Стивен вытянул руки и начал ощупывать стенки лифта. Когда он наткнулся на Лаки, она больно саданула ему ногой по коленке.
— Ох! Зачем вы это сделали?
— Я предупредила тебя, парень. Только посмей — и у тебя будут крупные неприятности.
— Ну, вы действительно — трудный случай. Я просто искал аварийную кнопку.
— Тем лучше для вас. — Она отошла в угол и опустилась на корточки. — Давайте поторапливайтесь. Я не выношу темноты.
— Вы уже говорили, — холодно отозвался он. Нога болела так, словно по ней шарахнули молотком. Наверняка будет багровый синяк.
Наконец он нащупал контрольную панель и стал нажимать на все кнопки подряд. Безрезультатно.
— Нашли? — рявкнула Лаки.
— Лифт не работает.
— Замечательно! Зачем тогда они делают эти аварийные кнопки, мать их так!
— Не обязательно ругаться.
— Тогда скажите, что делать.
Какое-то время они молча обдумывали ситуацию.

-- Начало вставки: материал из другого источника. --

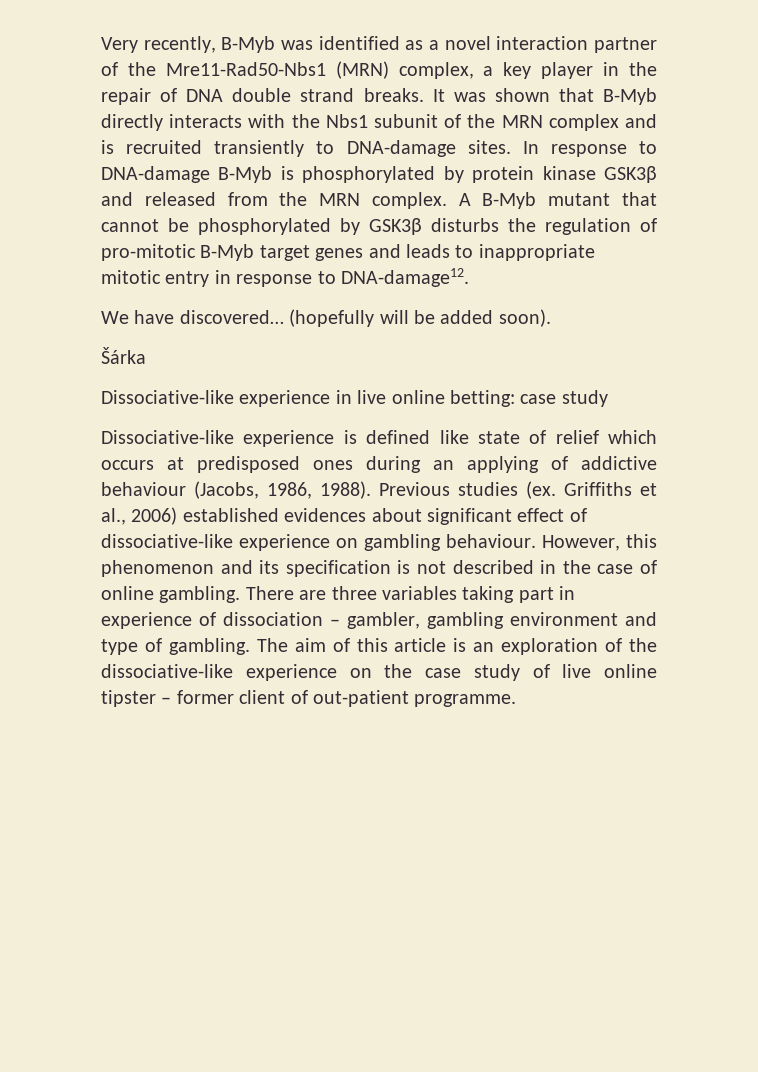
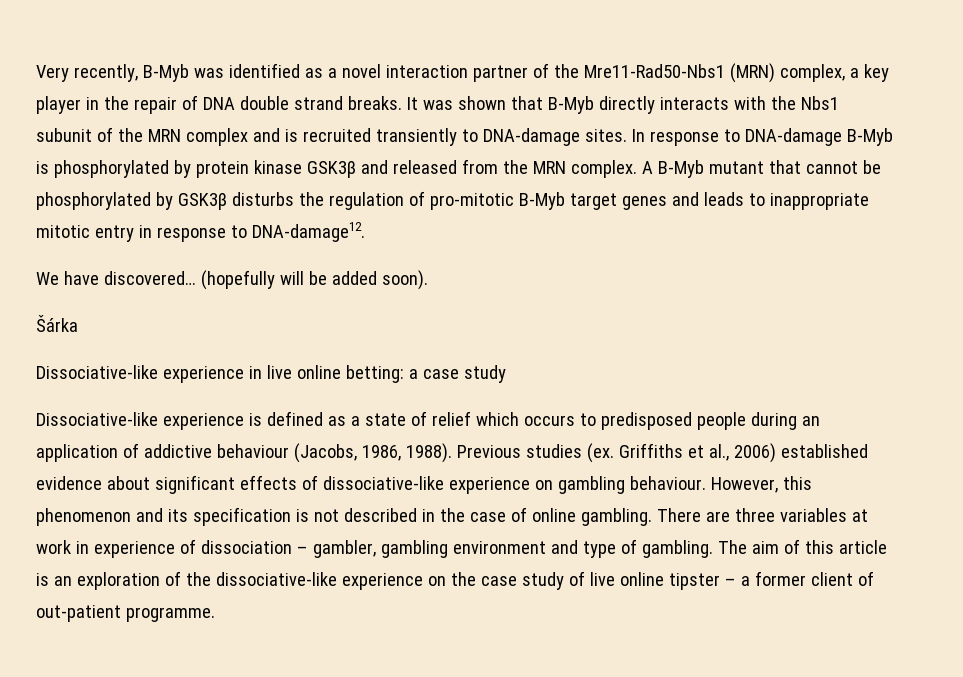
- Dissociative-like experience in live online betting: case study
+ Dissociative-like experience in live online betting: a case study
- Dissociative-like experience is defined like state of relief which occurs at predisposed ones during an applying of addictive behaviour (Jacobs, 1986, 1988).
+ Dissociative-like experience is defined as a state of relief which occurs to predisposed people during an application of addictive behaviour (Jacobs, 1986, 1988).
- Griffiths et al., 2006) established evidences about significant effect of dissociative-like experience on gambling behaviour.
+ Griffiths et al., 2006) established evidence about significant effects of dissociative-like experience on gambling behaviour.
- There are three variables taking part in experience of dissociation – gambler, gambling environment and type of gambling.
+ There are three variables at work in experience of dissociation – gambler, gambling environment and type of gambling.
- The aim of this article is an exploration of the dissociative-like experience on the case study of live online tipster – former client of out-patient programme.
+ The aim of this article is an exploration of the dissociative-like experience on the case study of live online tipster – a former client of out-patient programme.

Вечно мне не везет, думала Лаки. Застрять в лифте вместе с каким-то маразматиком, который даже не курит!
Ну и ротик у дамочки, думал Стивен. Она, должно быть, думает, что делит лифт с каким-нибудь янки.
— Итак, — Лаки изо всех сил старалась говорить спокойно, — что вы собираетесь делать?
Интересный вопрос! Что они собираются делать?
— Сидеть и ждать, — ответил Стивен.
— Сидеть и ждать? — завопила она. — Ты чего, мать твою, пудришь мне мозги?